The time when systemic Dynamical System Modelling (DSM) and atomistic (Agent-Based Modelling (ABM)) approaches were described as inherently conflicting is gone. Pioneering work has proven that these approaches are largely complementary (Carpenter et al. 1999; Janssen et al. 2000). DSM provides an elegant analytical framework to study dynamic equilibrium of a system, to the extent that the global parameters can be made explicit. On the other hand, ABM demonstrates an ability to demonstrate emergent phenomena, but is not a predictive tool. Hence, ABM could help discover some emerging values of system-wide parameters and DSM might provide bounding behavioural domains for agent-based simulations.

In chapter 5, David Newth describes how, from social systems to computer networks, graphs can be used to describe the way in which components in large systems interact. In mathematical terms, a network is represented as a graph, in which nodes represent network elements and edges define relationships between elements. According to the author, this powerful paradigm now needs to be coupled to agent-based approaches in order to refine our understanding of human ecosystems.

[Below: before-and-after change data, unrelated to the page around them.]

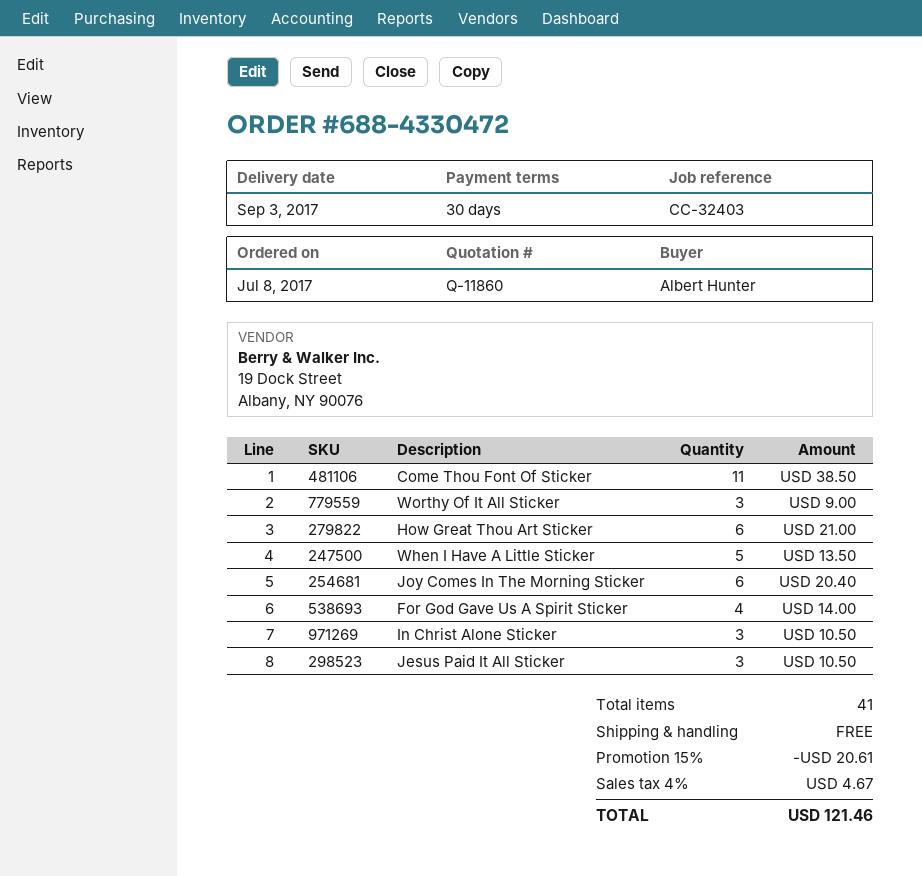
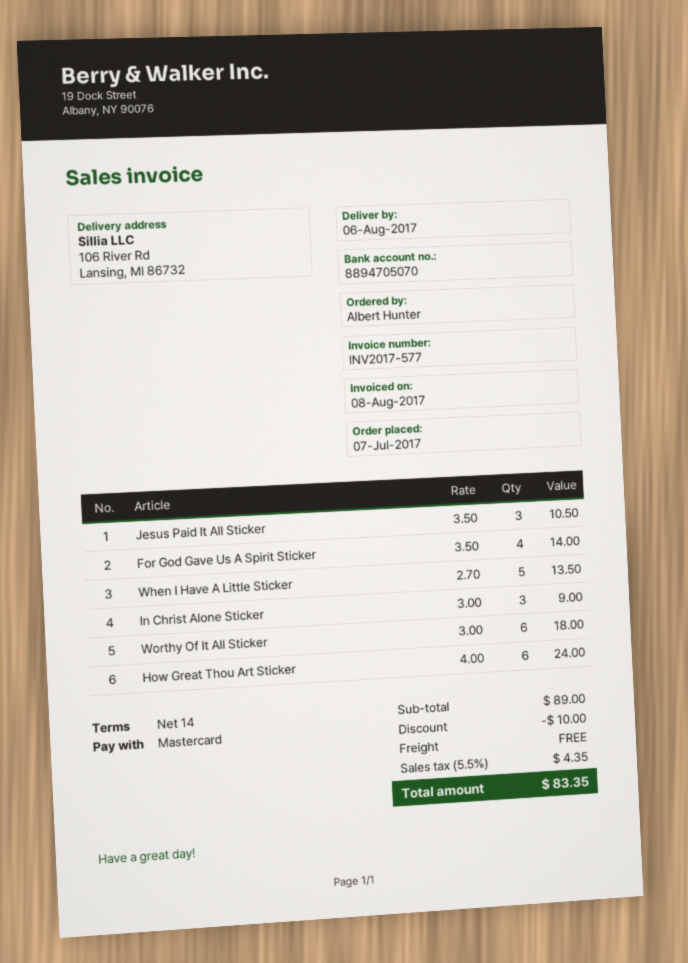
order date: 2017-07-08 -> 2017-07-07
delivery date: 2017-09-03 -> 2017-08-06
payment terms: 30 days -> 14 days
Come Thou Font Of Sticker: 11 for 38.50 -> none
Worthy Of It All Sticker: 3 for 9.00 -> 6 for 18.00
How Great Thou Art Sticker: 6 for 21.00 -> 6 for 24.00
Joy Comes In The Morning Sticker: 6 for 20.40 -> none
In Christ Alone Sticker: 3 for 10.50 -> 3 for 9.00
discount: 20.61 -> 10.00
tax: 4% = 4.67 -> 5.5% = 4.35
total: 121.46 -> 83.35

A comprehensive series of research tends to illustrate how social network structure can be used to determine the characteristics of individual actors, and how social network structure and associated dynamics can modify the behaviour of these actors (Borgatti and Foster 2003). But much remains to be said about the influence of autonomous and partly rational actors on the structure and evolution of these social networks. Here lies the crucial question of how social coalitions and factions form and dissolve over time. Coming back to our previous analogy between human body integrity and environmental sustainability, it is a matter of knowing how system structure and fuctions co-evolve in order to maintain the resilience of a given human ecosystem.

In chapter 9, Lisa Elliston and Steve Beare illustrate the impact of such an organic link with their simulation of a pest invasion in Northern Queensland. Ways in which wheat farmers and contractors interact shape the network over which Karnal bunt, a disease of wheat, diffuses and contaminates various parts of the countryside. Conversely, the presence of contaminated areas influences the behaviour of local farmers and the strategies deployed by the Quarantine services. In a different context, Pascal Perez and colleagues (chapter 10) describe an equivalent co-evolutionary process of interactions between illicit drug markets and law enforcement strategies. So called hot spots move around the urban environment due to endless adaptive strategies deployed by police forces and crime syndicates.